Jusque-là, tout va bien, il gagne confortablement sa vie et acquiert, avec son épouse française, une grande maison située en bord de mer. À la fermeture du chantier, trois ans plus tard, il est licencié économique, mais les problèmes financiers ne sont pas à l’ordre du jour. Par contre, son épouse souhaite divorcer et rentrer en France et lui assène le premier des coups du sort qui le dévasteront à plusieurs reprises. Les femmes seront toujours, directement ou indirectement à l’origine des drames qui marqueront cet homme tendre et son dernier divorce le ruinera totalement.

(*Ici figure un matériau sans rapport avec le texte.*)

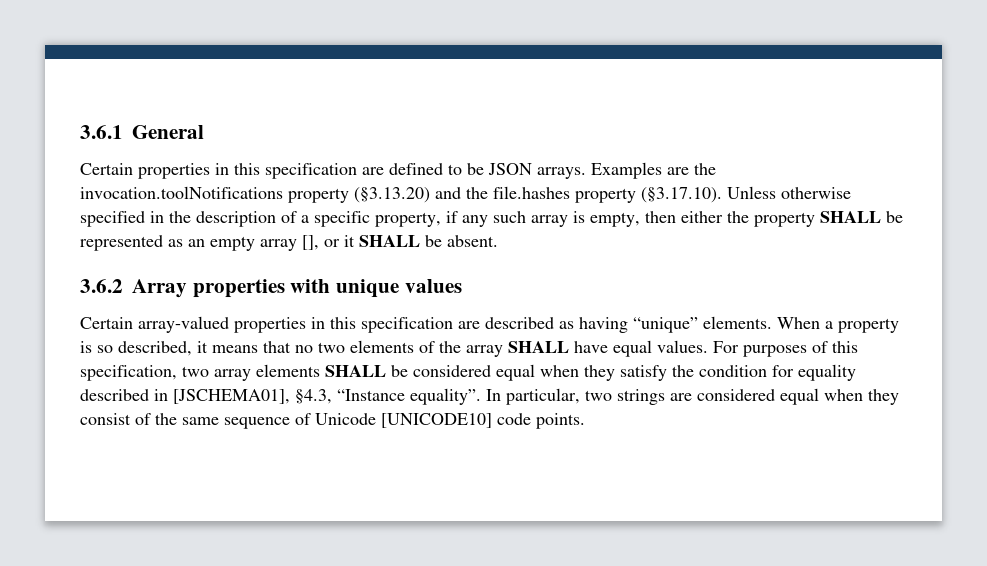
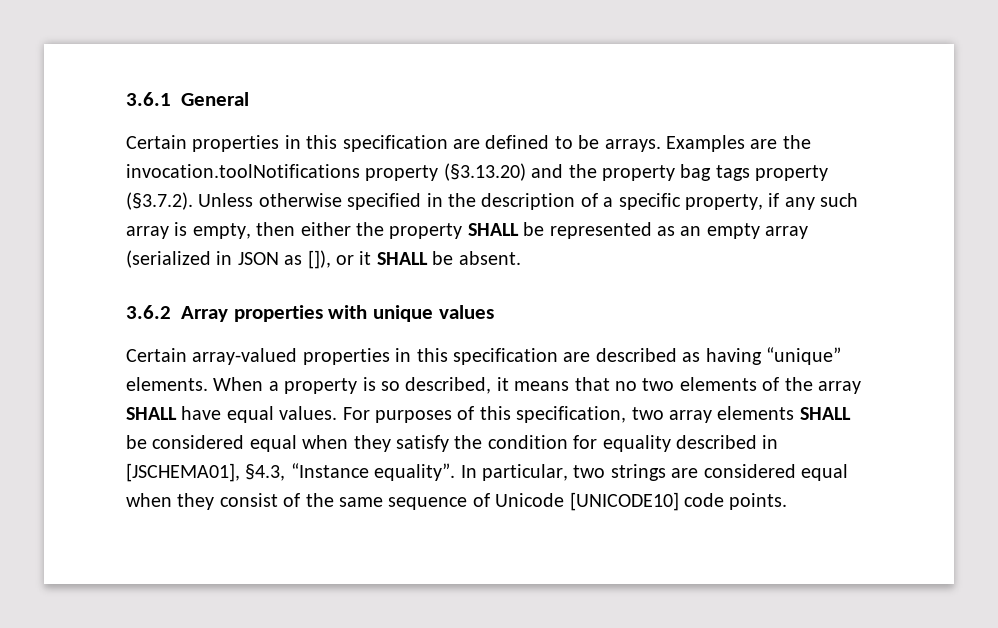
- Certain properties in this specification are defined to be JSON arrays.
+ Certain properties in this specification are defined to be arrays.
- Examples are the invocation.toolNotifications property (§3.13.20) and the file.hashes property (§3.17.10). Unless otherwise specified in the description of a specific property, if any such array is empty, then either the property SHALL be represented as an empty array [], or it SHALL be absent.
+ Examples are the invocation.toolNotifications property (§3.13.20) and the property bag tags property (§3.7.2). Unless otherwise specified in the description of a specific property, if any such array is empty, then either the property SHALL be represented as an empty array (serialized in JSON as []), or it SHALL be absent.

Quand il commence à rêver de fruits mûris au soleil, il comprend qu’il est temps de rentrer en France. Il entreprend alors une analyse qui le conforte dans sa démarche artistique : apporter la joie et la force à tous, quelles que soient la nationalité ou la langue, par le biais de son art. Parallèlement un merveilleux vieux réfugié roumain lui enseigne tout ce qu’il sait sur le métal et la fonderie. C’est une découverte majeure pour Frank qui trouve là le matériau idéal pour son travail. Il en aime et joue avec les couleurs, les oxydations et les patines. Toutes les conditions sont désormais réunies pour que Frank devienne le sculpteur que nous connaissons aujourd’hui. Dans les années 90, il découvre l’île de Ré où il s’installe avec joie près de la mer.
Le coup de grâce
Frank, rêveur, pétri des grands principes d’éducation de son grand-père, vit la tête dans les étoiles. Il est à mille lieues des courantes bassesses de l’âme humaine tout autant que des arcanes de l’administration. Il paiera très cher son apprentissage, y perdra ses illusions et tous ses biens matériels. À chaque fois il réussira à se reconstruire jusqu’à ce jour de 2009 où il entame une grève de la faim de 32 jours en raison d’une menace d’expulsion de son atelier de La Flotte sans espoir de se reloger. Cette fois-là sera suffisamment sérieuse pour qu’il en perde l’envie de sculpter. Beaucoup d’amis, des élus dont Léon Gendre maire de La Flotte, se mobiliseront pour tenter de le sortir de là. Mais le mal est fait, profondément et durablement. Aujourd’hui, grâce à une femme, il a retrouvé un lieu à lui qu’il aménage pour exposer ses sculptures et recréer « le monde merveilleux de Frank Michel ». Il ne s’est pas encore remis à sculpter, mais il est serein, apaisé. Il ne se pose plus seulement la question de savoir « comment il va crever » et pense aux sculptures qu’il aura encore le temps de faire.